On Fri, Jul 17, 2009 at 08:38:18PM -0700, Xiang Wang wrote:
> 
> Recently I've found out that the flex_bg inode allocator(the
> find_group_flex function called by ext4_new_inode) is actually not in
> use unless we specify the "oldalloc" option on mount as well as
> setting the flex_bg size to be > 1.
> Currently, the default option on mount is "orlov".
> 

Actually, the "flex_bg inode allocator" is actually the older
allocator.  The newer allocator is still flex_bg based, but it uses
the orlov algorithms as well.  It has resulted is significant fsck
speedups as a result.  See:

http://thunk.org/tytso/blog/2009/02/26/fast-ext4-fsck-times-revisited/

> 1) What's the current status of the flex_bg inode allocator? Will it
> be set as a default soon?

It will probably be removed soon, actually...

> 2) If not, are there any particular reasons that it is held back? Is
> it all because of the worse performance numbers shown in the two
> metrics
> ("read tree total" and "read compiled tree total") in Compilebench?

I kept in case there were performance regressions with the orlov
allocator.  At least in theory for some workloads, the fact that we
are more aggressively spreading inodes from different directories into
different flex_bg's could potentially degrade performance; the reason
why we needed to do this, though, was to make the filesystem more
resistant to aging.

> 3) Are there any ongoing efforts and/or future plans to improve it?
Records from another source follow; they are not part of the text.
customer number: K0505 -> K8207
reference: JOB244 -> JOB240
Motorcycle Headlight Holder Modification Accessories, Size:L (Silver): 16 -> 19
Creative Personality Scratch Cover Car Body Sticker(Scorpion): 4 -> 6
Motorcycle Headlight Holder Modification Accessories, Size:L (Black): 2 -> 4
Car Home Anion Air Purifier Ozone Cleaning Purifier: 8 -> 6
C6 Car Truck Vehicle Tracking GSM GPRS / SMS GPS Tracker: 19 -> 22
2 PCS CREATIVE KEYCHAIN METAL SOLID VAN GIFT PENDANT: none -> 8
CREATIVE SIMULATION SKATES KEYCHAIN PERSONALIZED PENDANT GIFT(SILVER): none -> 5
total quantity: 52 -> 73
Or
> is there any work in similar directions?

Nothing at the moment.  I could imagine in the future wanting to play
with algorithms that are based on the filename (i.e., separating .o
files from .c files in build directories, etc. --- there's Usenix
paper that talks about other ideas long these lines), but in the
short-term, improving the block allocator, especially in the face of
heavy filesystem free space fragmentation, is probably the much higher
priority.  Nothing is immediately planned though.

If you're interested in trying to play with things along these lines,
I'd suggest starting with some set of benchmarks that test changes in
the inode and block allocators, both for pristine filesystems and
filesystems that have undergone significant aging.

Regards,

						- Ted